## Exercise
Leave the pictures in the listing below aside and reproduce exactly the lines starting with the one with "left: 98px ->" and going on through the one with "html: <div> <div>", both ends included.

## Source material
━━━━
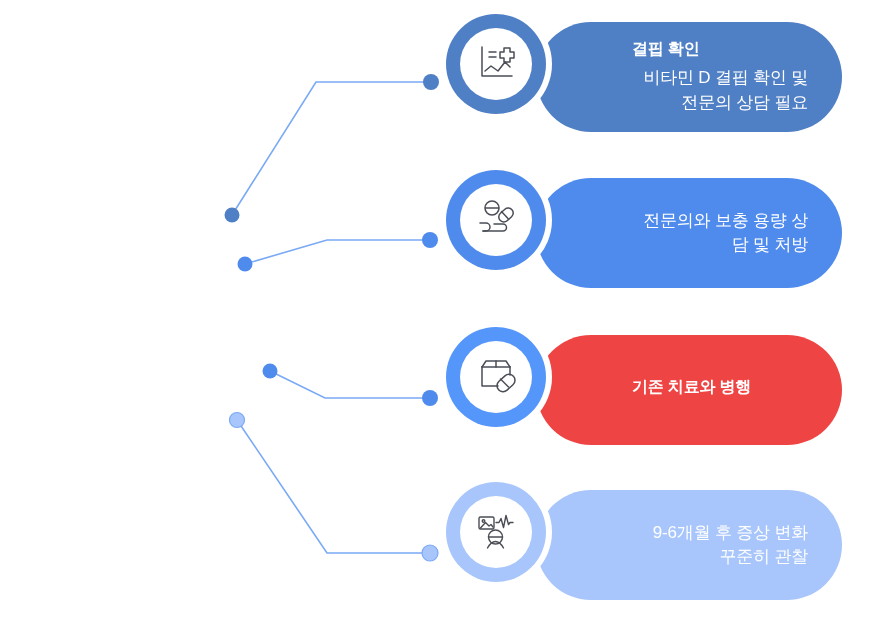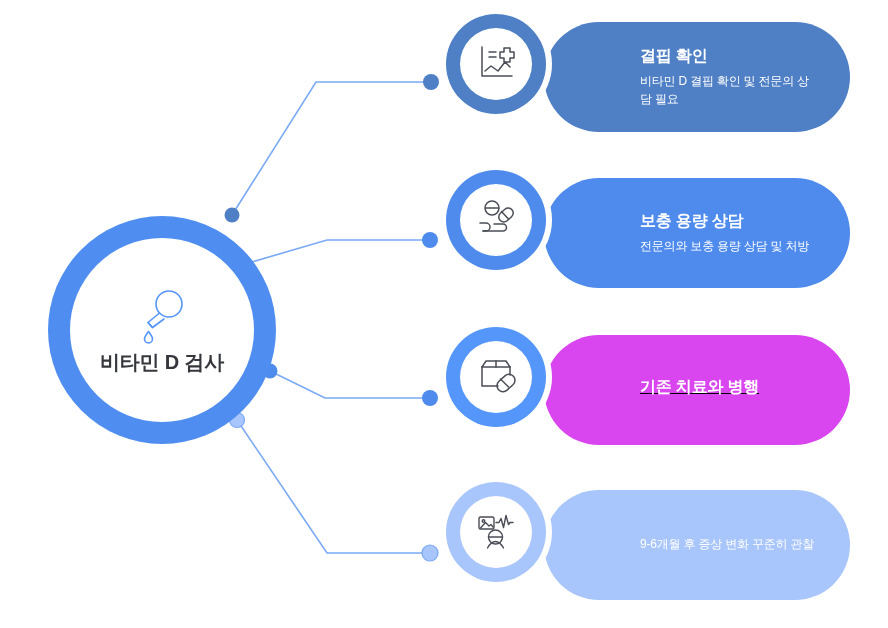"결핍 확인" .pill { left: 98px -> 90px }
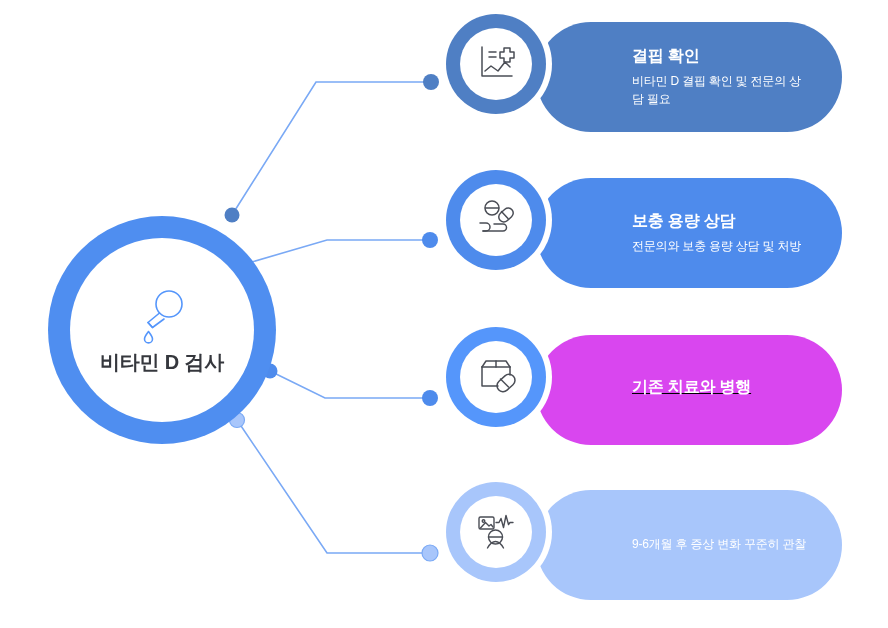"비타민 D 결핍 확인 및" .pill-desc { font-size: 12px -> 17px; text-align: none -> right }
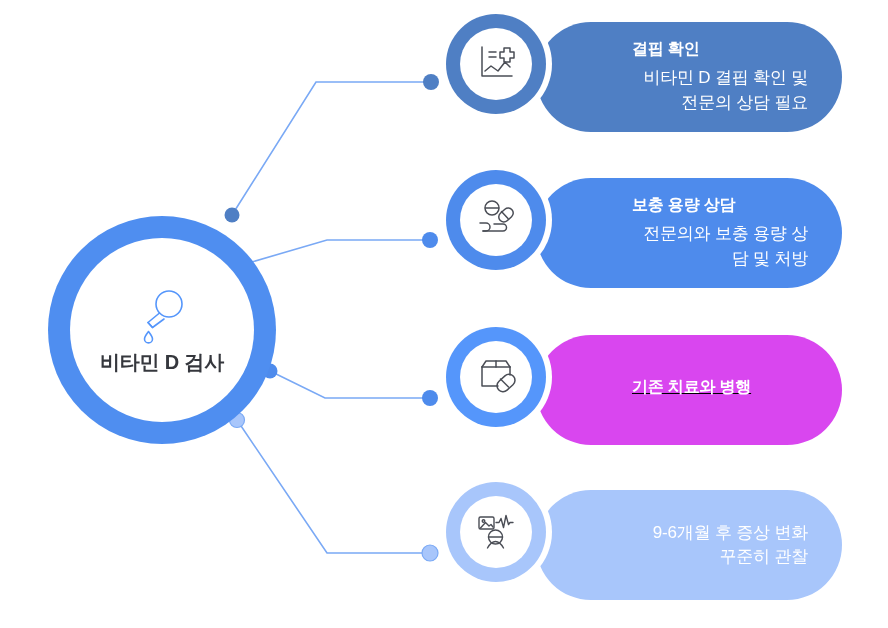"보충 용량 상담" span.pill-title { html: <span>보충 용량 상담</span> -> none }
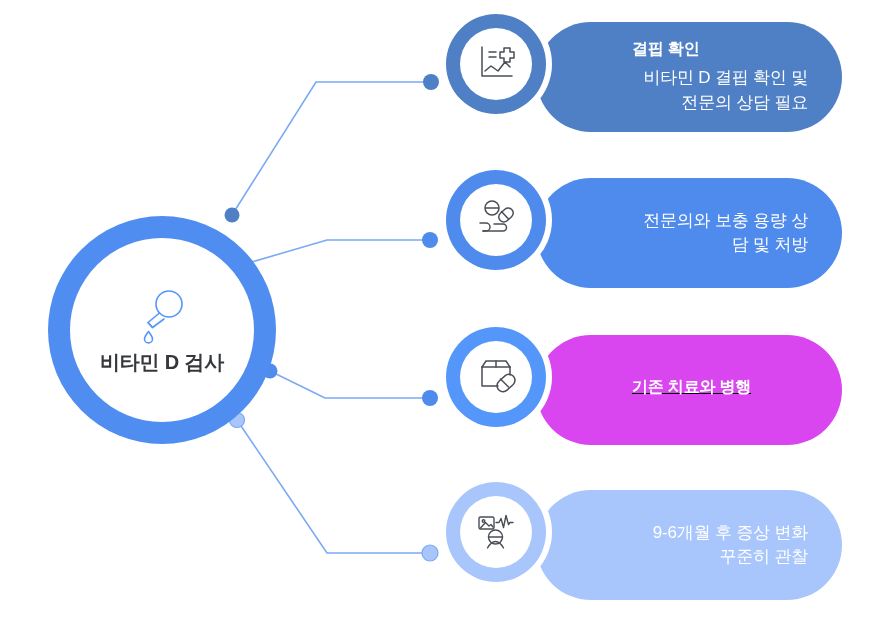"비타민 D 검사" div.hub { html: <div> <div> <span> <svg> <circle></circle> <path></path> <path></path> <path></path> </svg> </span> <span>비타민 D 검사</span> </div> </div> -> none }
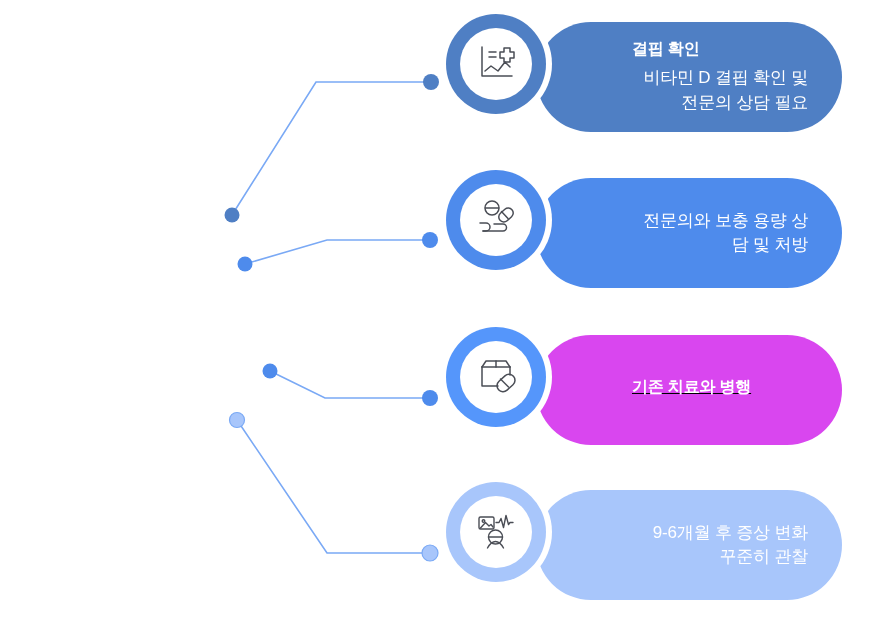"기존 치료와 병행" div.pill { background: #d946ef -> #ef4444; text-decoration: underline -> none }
━━━━
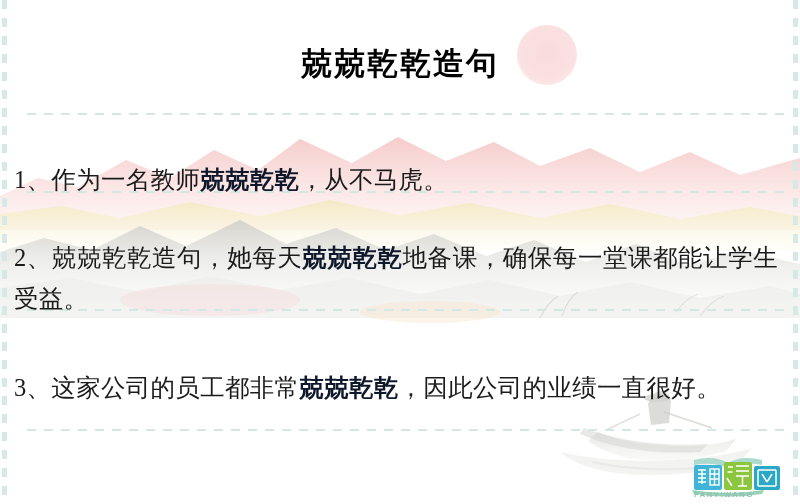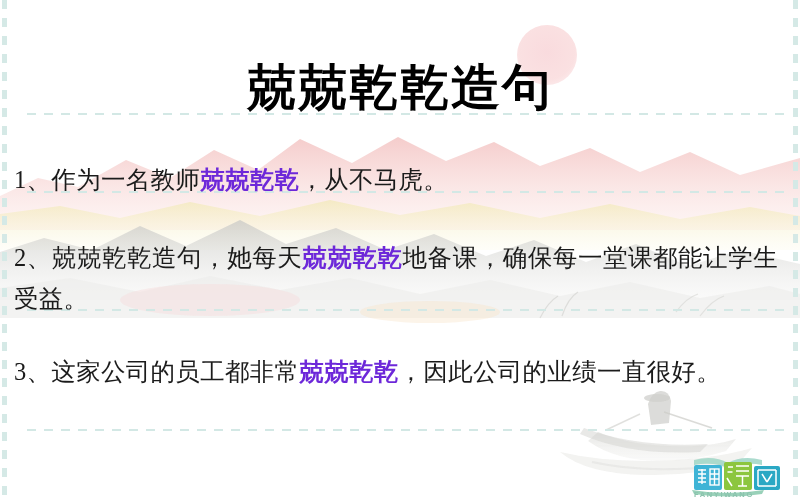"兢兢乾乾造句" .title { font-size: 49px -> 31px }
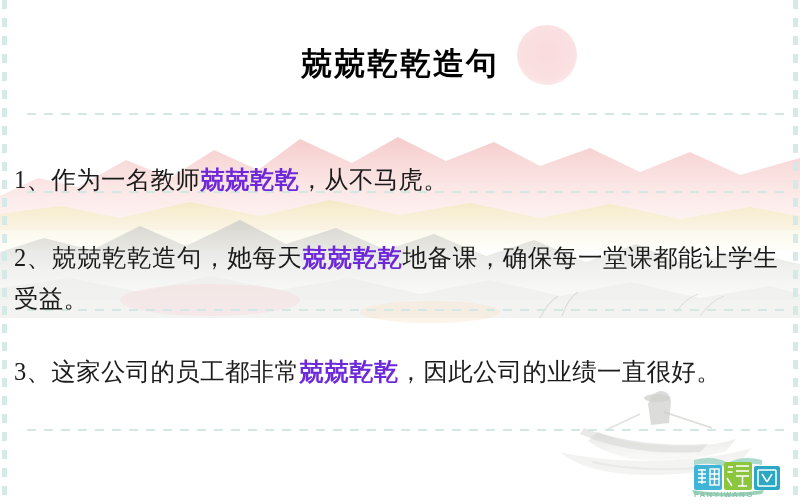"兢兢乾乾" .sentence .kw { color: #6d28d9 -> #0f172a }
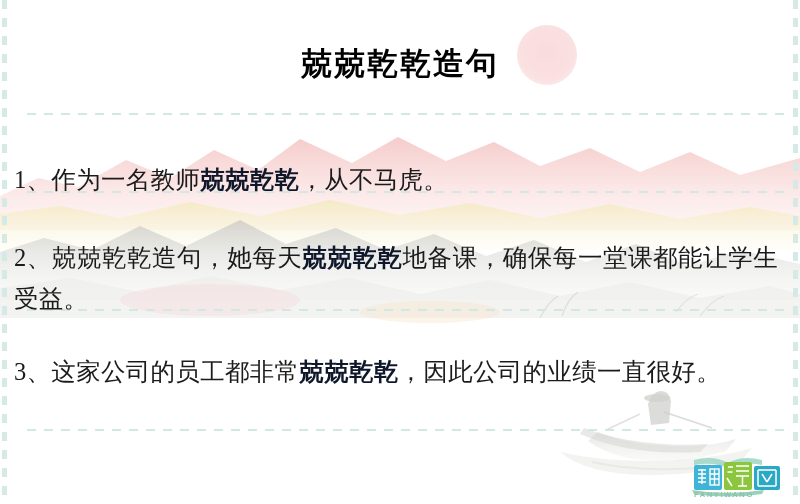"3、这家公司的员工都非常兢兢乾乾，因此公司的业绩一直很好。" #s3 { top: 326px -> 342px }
━━━━
## Written answer
"결핍 확인" .pill { left: 98px -> 90px }
"비타민 D 결핍 확인 및" .pill-desc { font-size: 12px -> 17px; text-align: none -> right }
"보충 용량 상담" span.pill-title { html: <span>보충 용량 상담</span> -> none }
"비타민 D 검사" div.hub { html: <div> <div> <span> <svg> <circle></circle> <path></path> <path></path> <path></path> </svg> </span> <span>비타민 D 검사</span> </div> </div> -> none }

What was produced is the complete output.